Art. 1883 : L’emprunteur rend la chose même qui lui a été remise.
Si la chose est fongible et que, sans y avoir été autorisé, l’emprunteur l’a confondue avec les siennes propres, le prêteur peut, à défaut de restitution, revendiquer toute chose de même espèce et de même qualité détenue par l’emprunteur.
Si la chose est fongible et que la convention a autorisé l’emprunteur à la confondre avec les siennes, il y a prêt de consommation.

Art. 1884 : Sauf stipulation contraire, la restitution se fait là où la chose a été remise à l’emprunteur et à ses frais.

Art. 1885 : Quoi que lui doive le prêteur, l’emprunteur n’a pas de droit de rétention sur la chose, sauf si le prêt est intéressé.

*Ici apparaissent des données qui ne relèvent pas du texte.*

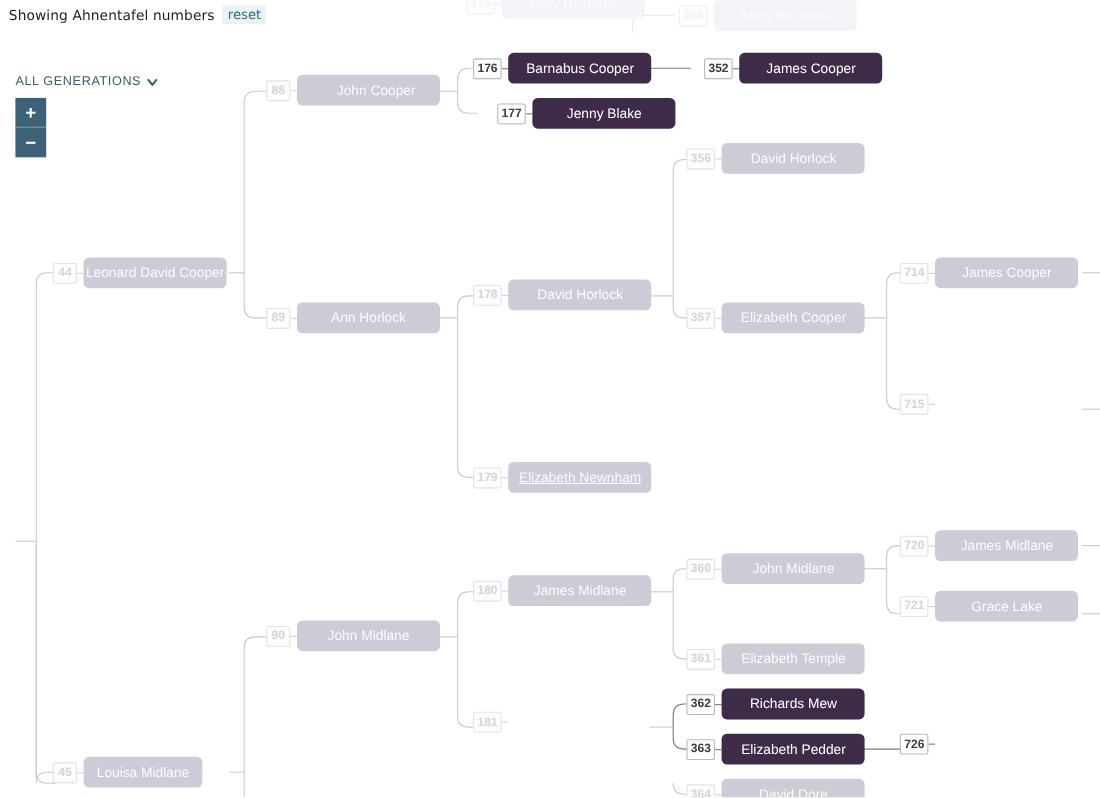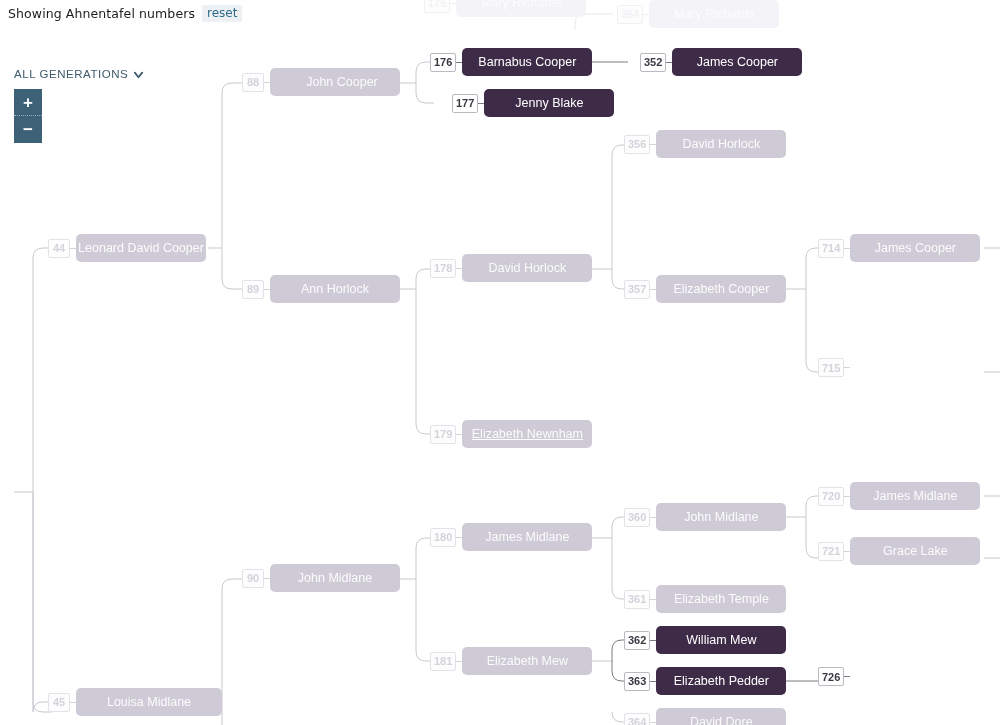--- a/index.html
+++ b/index.html
@@ -308,7 +308,7 @@
       <div class="node" style="left: 624px; top: 626px;">
         <div class="badge">362</div>
         <div class="badge-gap"></div>
-        <div class="name-box" style="width: 130px;">William Mew</div>
+        <div class="name-box" style="width: 130px;">Richards Mew</div>
       </div>
       <div class="node faded" style="left: 430px; top: 647px;">
         <div class="badge">181</div>

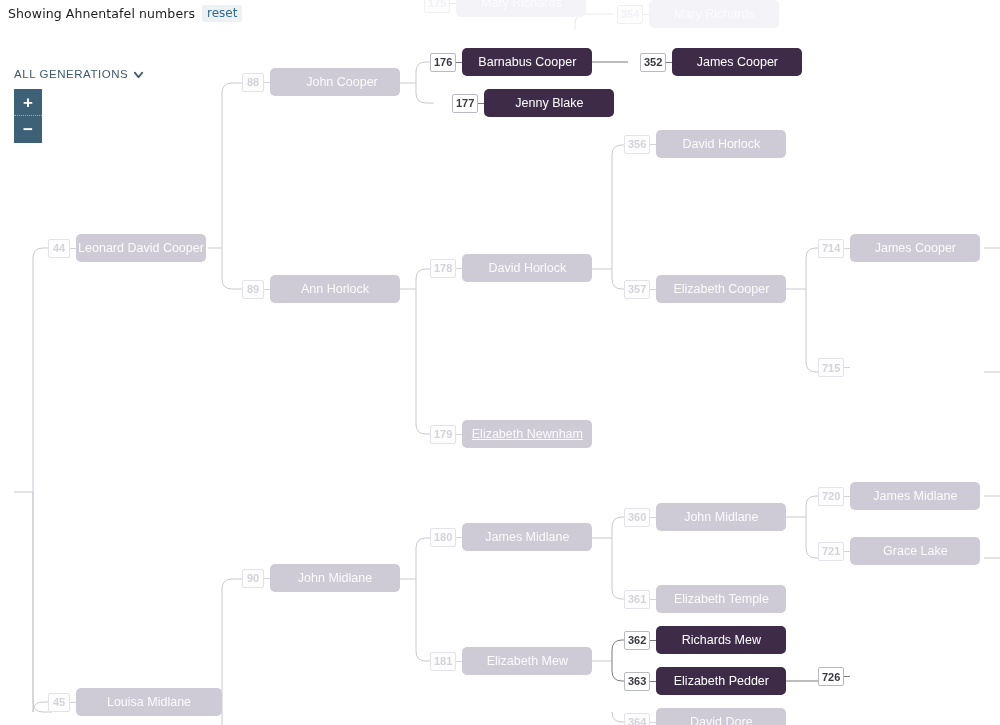--- a/index.html
+++ b/index.html
@@ -313,7 +313,6 @@
       <div class="node faded" style="left: 430px; top: 647px;">
         <div class="badge">181</div>
         <div class="badge-gap"></div>
-        <div class="name-box" style="width: 130px;">Elizabeth Mew</div>
       </div>
       <div class="node" style="left: 624px; top: 667px;">
         <div class="badge">363</div>

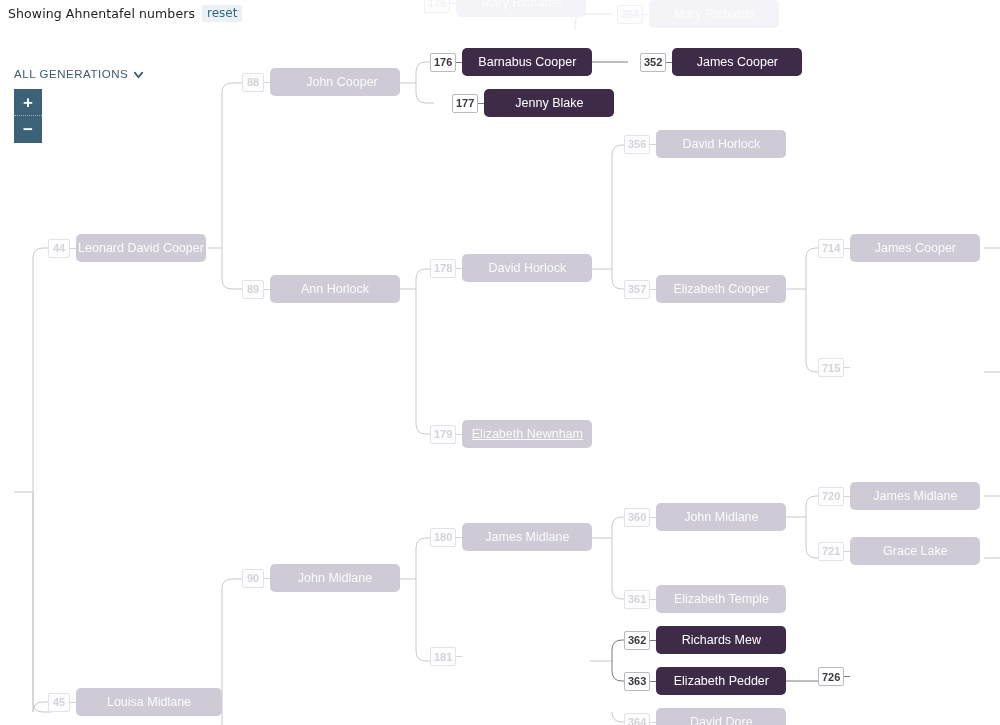--- a/index.html
+++ b/index.html
@@ -326,7 +326,7 @@
       <div class="node faded" style="left: 48px; top: 688px;">
         <div class="badge">45</div>
         <div class="badge-gap"></div>
-        <div class="name-box" style="width: 146px;">Louisa Midlane</div>
+        <div class="name-box" style="width: 108px;">Louisa Midlane</div>
       </div>
       <div class="node faded" style="left: 624px; top: 708px;">
         <div class="badge">364</div>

Art. 1886 : L’emprunteur répond de la dégradation comme de la perte de la chose, sauf à démontrer son absence de faute.
Cette présomption est écartée si le prêteur a continué à user de la chose, en même temps que l’emprunteur.
S’il n’a pas été établi un état contradictoire du bien lors de la remise de la chose, l’emprunteur est présumé l’avoir reçu en bon état apparent.

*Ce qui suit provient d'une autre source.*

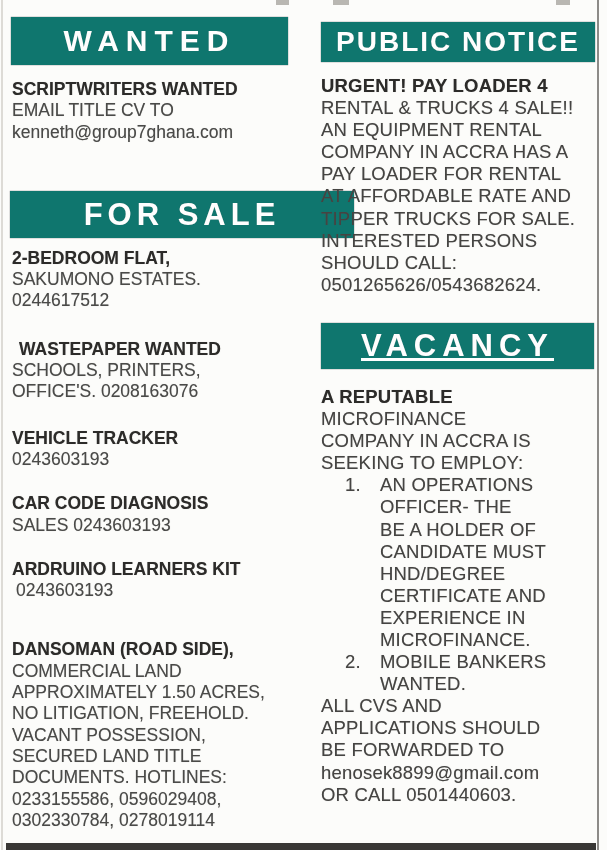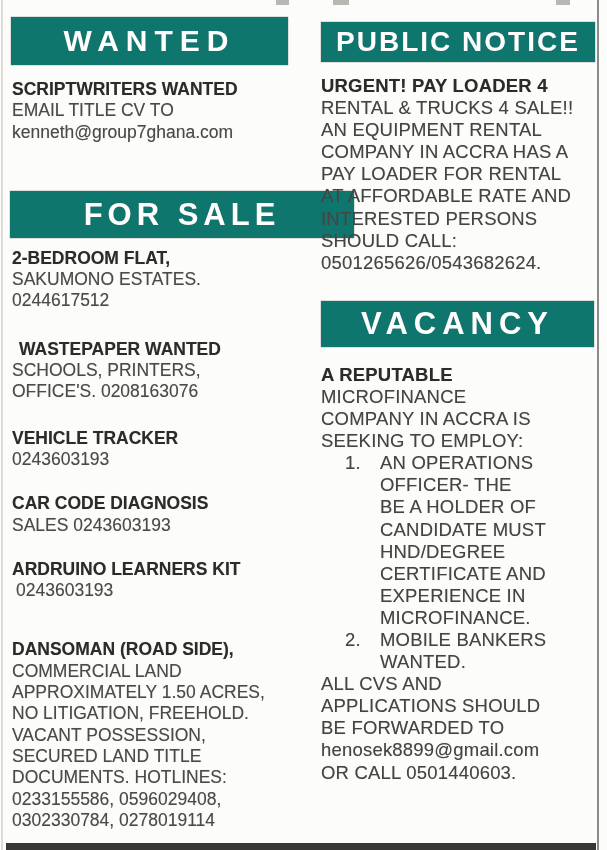--- a/index.html
+++ b/index.html
@@ -132,6 +132,7 @@
       <div class="ad-line">COMPANY IN ACCRA HAS A</div>
       <div class="ad-line">PAY LOADER FOR RENTAL</div>
       <div class="ad-line">AT AFFORDABLE RATE AND</div>
+      <div class="ad-line">TIPPER TRUCKS FOR SALE.</div>
       <div class="ad-line">INTERESTED PERSONS</div>
       <div class="ad-line">SHOULD CALL:</div>
       <div class="ad-line">0501265626/0543682624.</div>

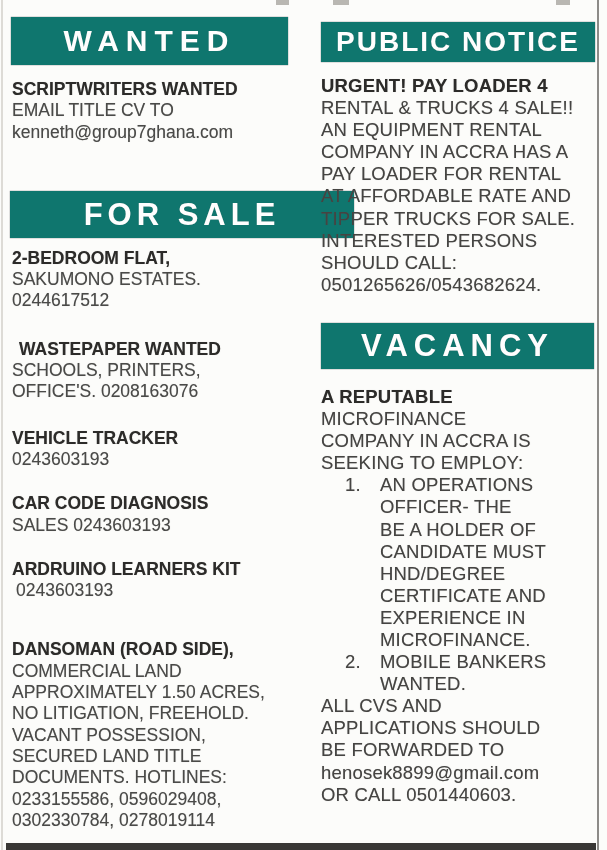--- a/index.html
+++ b/index.html
@@ -31,7 +31,7 @@
   .bar-wanted  { margin:17px 0 0 1px; width:277px; height:48px; line-height:48px; font-size:30px; letter-spacing:7px; }
   .bar-forsale { margin-top:48px; width:344px; height:47px; line-height:47px; font-size:31px; letter-spacing:5px; }
   .bar-public  { margin-top:22px; width:274px; height:40px; line-height:40px; font-size:28px; letter-spacing:2px; }
-  .bar-vacancy { margin-top:27px; width:273px; height:46px; line-height:46px; font-size:31px; letter-spacing:6px; }
+  .bar-vacancy { margin-top:27px; width:273px; height:46px; line-height:46px; font-size:31px; letter-spacing:6px;text-decoration:underline; }
 
   .ad { color:#4a4a48; }
   .col-left .ad { font-size:17.5px; line-height:21.3px; padding-left:2px; }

Art. 1886-1 : L’emprunteur n’est pas tenu de la dégradation qui résulte de l’usage pour lequel la chose a été empruntée, sous réserve d’en avoir usé raisonnablement.

Art. 1886-2 : Si l’emprunteur emploie la chose à un autre usage, ou pour un temps plus long qu’il ne le devait, il sera tenu de la perte comme de la dégradation survenue, même par cas de force majeure.

Art. 1886-3 : Lorsque le prêt est désintéressé, la responsabilité de l’emprunteur est appréciée avec plus de rigueur qu’en cas de prêt intéressé.
Si la chose prêtée périt par un cas de force majeure dont l’emprunteur aurait pu la garantir en employant la sienne propre, ou si, ne pouvant conserver que l’une des deux, il a préféré la sienne, il est tenu de la perte de l’autre.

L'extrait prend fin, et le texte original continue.